What the task asks.
Keep each entry exactly as written when you repeat it, and skip the images.
*** Working data Section Begins ***
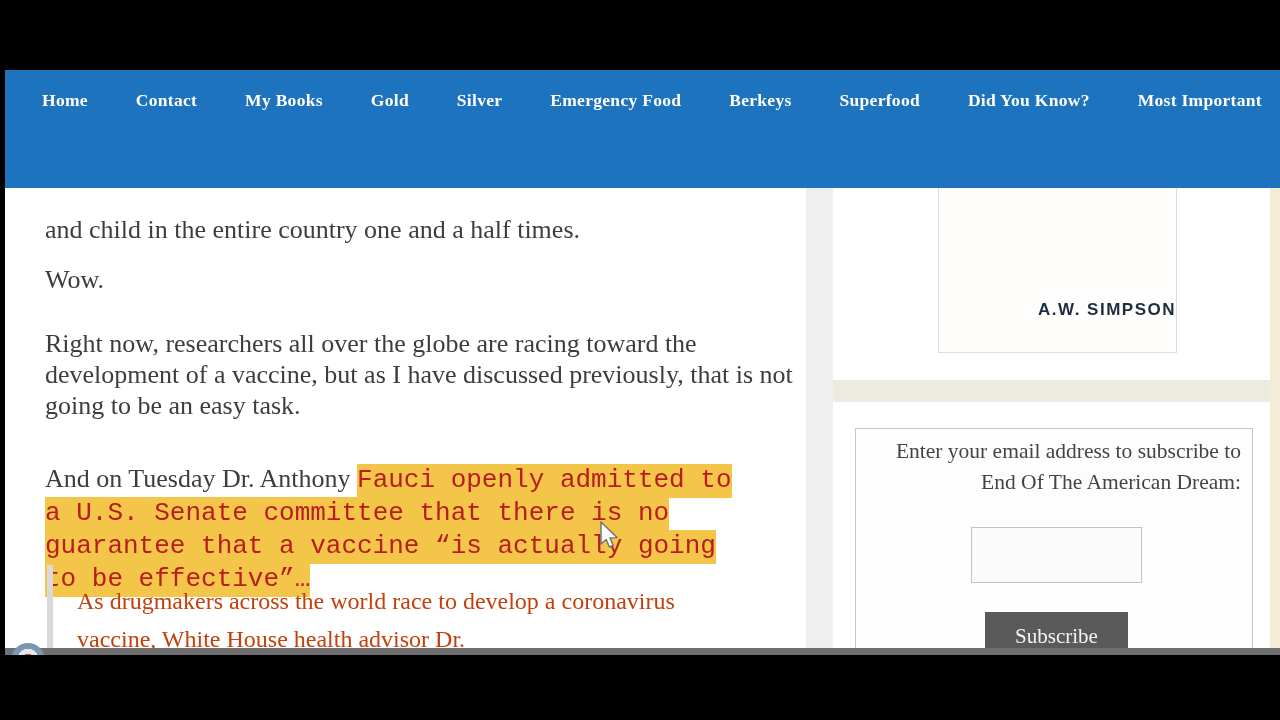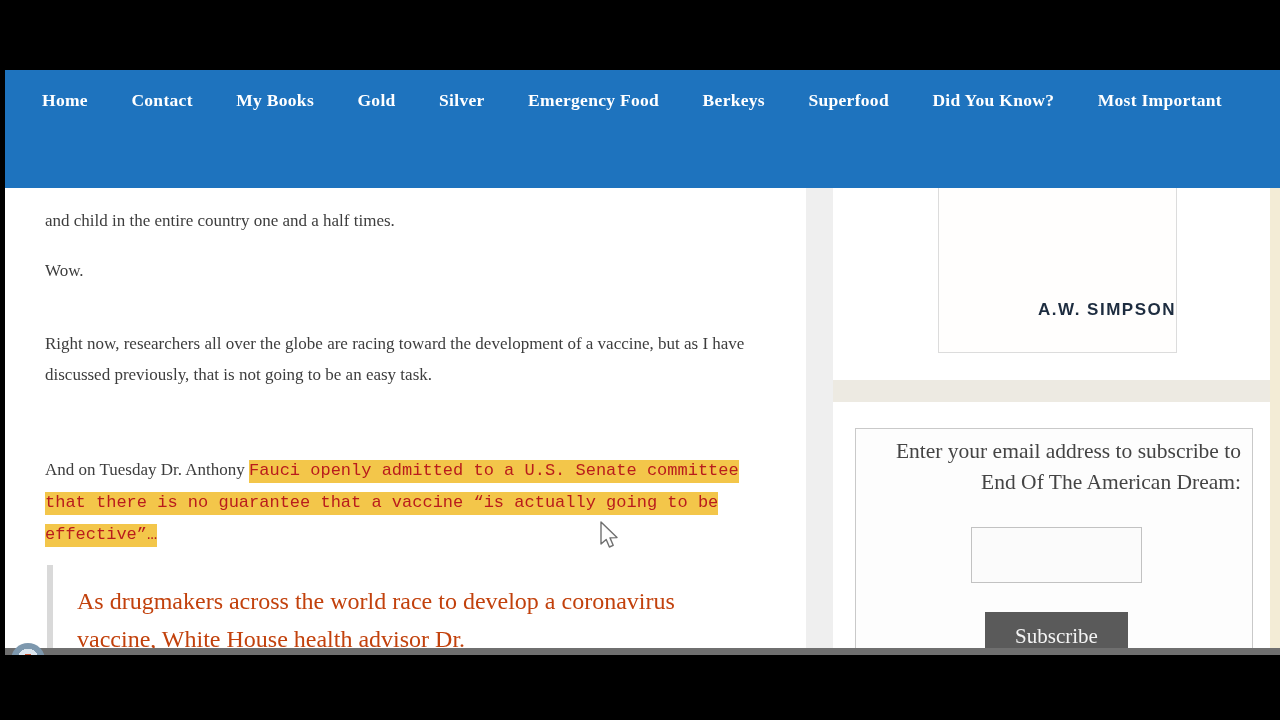--- a/index.html
+++ b/index.html
@@ -12,36 +12,36 @@
   
   #top-bar{left:0;top:0;width:1280px;height:70px;background:#000;z-index:25;}
   #bottom-gray-strip{left:0;top:648px;width:1280px;height:8px;background:#6f6f6f;z-index:20;}
   #bottom-bar{left:0;top:655px;width:1280px;height:65px;background:#000;z-index:25;}
   #left-strip{left:0;top:0;width:5px;height:655px;background:#000;z-index:30;}
 
   
   #navbar{left:0;top:70px;width:1280px;height:118px;background:#1e73be;z-index:5;}
   #nav-items{
     display:flex;justify-content:space-between;align-items:center;
-    padding:20px 58px 0 42px;
+    padding:20px 18px 0 42px;
   }
   .nav-item{
     color:#fff;font-weight:bold;font-size:17.5px;letter-spacing:.3px;
     cursor:pointer;white-space:nowrap;font-family:"Liberation Serif", serif;
   }
   #nav-search{left:627px;top:148px;width:26px;height:26px;cursor:pointer;}
 
   
   #content{left:0;top:188px;width:1280px;height:467px;background:#ffffff;z-index:1;}
   #divider-strip{left:806px;top:188px;width:27px;height:467px;background:#efefef;z-index:2;}
   #cream-strip{left:1270px;top:188px;width:10px;height:467px;background:#f3ecd6;z-index:3;}
 
   
   .para{
-    color:#3d3d3d;font-size:17px;line-height:31px;z-index:4;
+    color:#3d3d3d;font-size:26px;line-height:31px;z-index:4;
     font-family:"Liberation Serif", serif;
   }
   #para-1{left:45px;top:188px;width:750px;}
   #para-2{left:45px;top:238px;width:750px;}
   #para-3{left:45px;top:312px;width:748px;margin-top:16px;}
   #para-4{left:45px;top:437px;width:702px;}
   .hl{background:#f3c64a;color:#b91c1c;padding:1px 0 3px 0;
       -webkit-box-decoration-break:clone;box-decoration-break:clone;font-family:Liberation Mono, monospace;}
   #quote-border{left:47px;top:565px;width:6px;height:90px;background:#d9d9d9;z-index:4;}
   #blockquote-text{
*** Working data Section Ends ***
Result for this exercise.
--- a/index.html
+++ b/index.html
@@ -12,36 +12,36 @@
   
   #top-bar{left:0;top:0;width:1280px;height:70px;background:#000;z-index:25;}
   #bottom-gray-strip{left:0;top:648px;width:1280px;height:8px;background:#6f6f6f;z-index:20;}
   #bottom-bar{left:0;top:655px;width:1280px;height:65px;background:#000;z-index:25;}
   #left-strip{left:0;top:0;width:5px;height:655px;background:#000;z-index:30;}
 
   
   #navbar{left:0;top:70px;width:1280px;height:118px;background:#1e73be;z-index:5;}
   #nav-items{
     display:flex;justify-content:space-between;align-items:center;
-    padding:20px 58px 0 42px;
+    padding:20px 18px 0 42px;
   }
   .nav-item{
     color:#fff;font-weight:bold;font-size:17.5px;letter-spacing:.3px;
     cursor:pointer;white-space:nowrap;font-family:"Liberation Serif", serif;
   }
   #nav-search{left:627px;top:148px;width:26px;height:26px;cursor:pointer;}
 
   
   #content{left:0;top:188px;width:1280px;height:467px;background:#ffffff;z-index:1;}
   #divider-strip{left:806px;top:188px;width:27px;height:467px;background:#efefef;z-index:2;}
   #cream-strip{left:1270px;top:188px;width:10px;height:467px;background:#f3ecd6;z-index:3;}
 
   
   .para{
-    color:#3d3d3d;font-size:17px;line-height:31px;z-index:4;
+    color:#3d3d3d;font-size:26px;line-height:31px;z-index:4;
     font-family:"Liberation Serif", serif;
   }
   #para-1{left:45px;top:188px;width:750px;}
   #para-2{left:45px;top:238px;width:750px;}
   #para-3{left:45px;top:312px;width:748px;margin-top:16px;}
   #para-4{left:45px;top:437px;width:702px;}
   .hl{background:#f3c64a;color:#b91c1c;padding:1px 0 3px 0;
       -webkit-box-decoration-break:clone;box-decoration-break:clone;font-family:Liberation Mono, monospace;}
   #quote-border{left:47px;top:565px;width:6px;height:90px;background:#d9d9d9;z-index:4;}
   #blockquote-text{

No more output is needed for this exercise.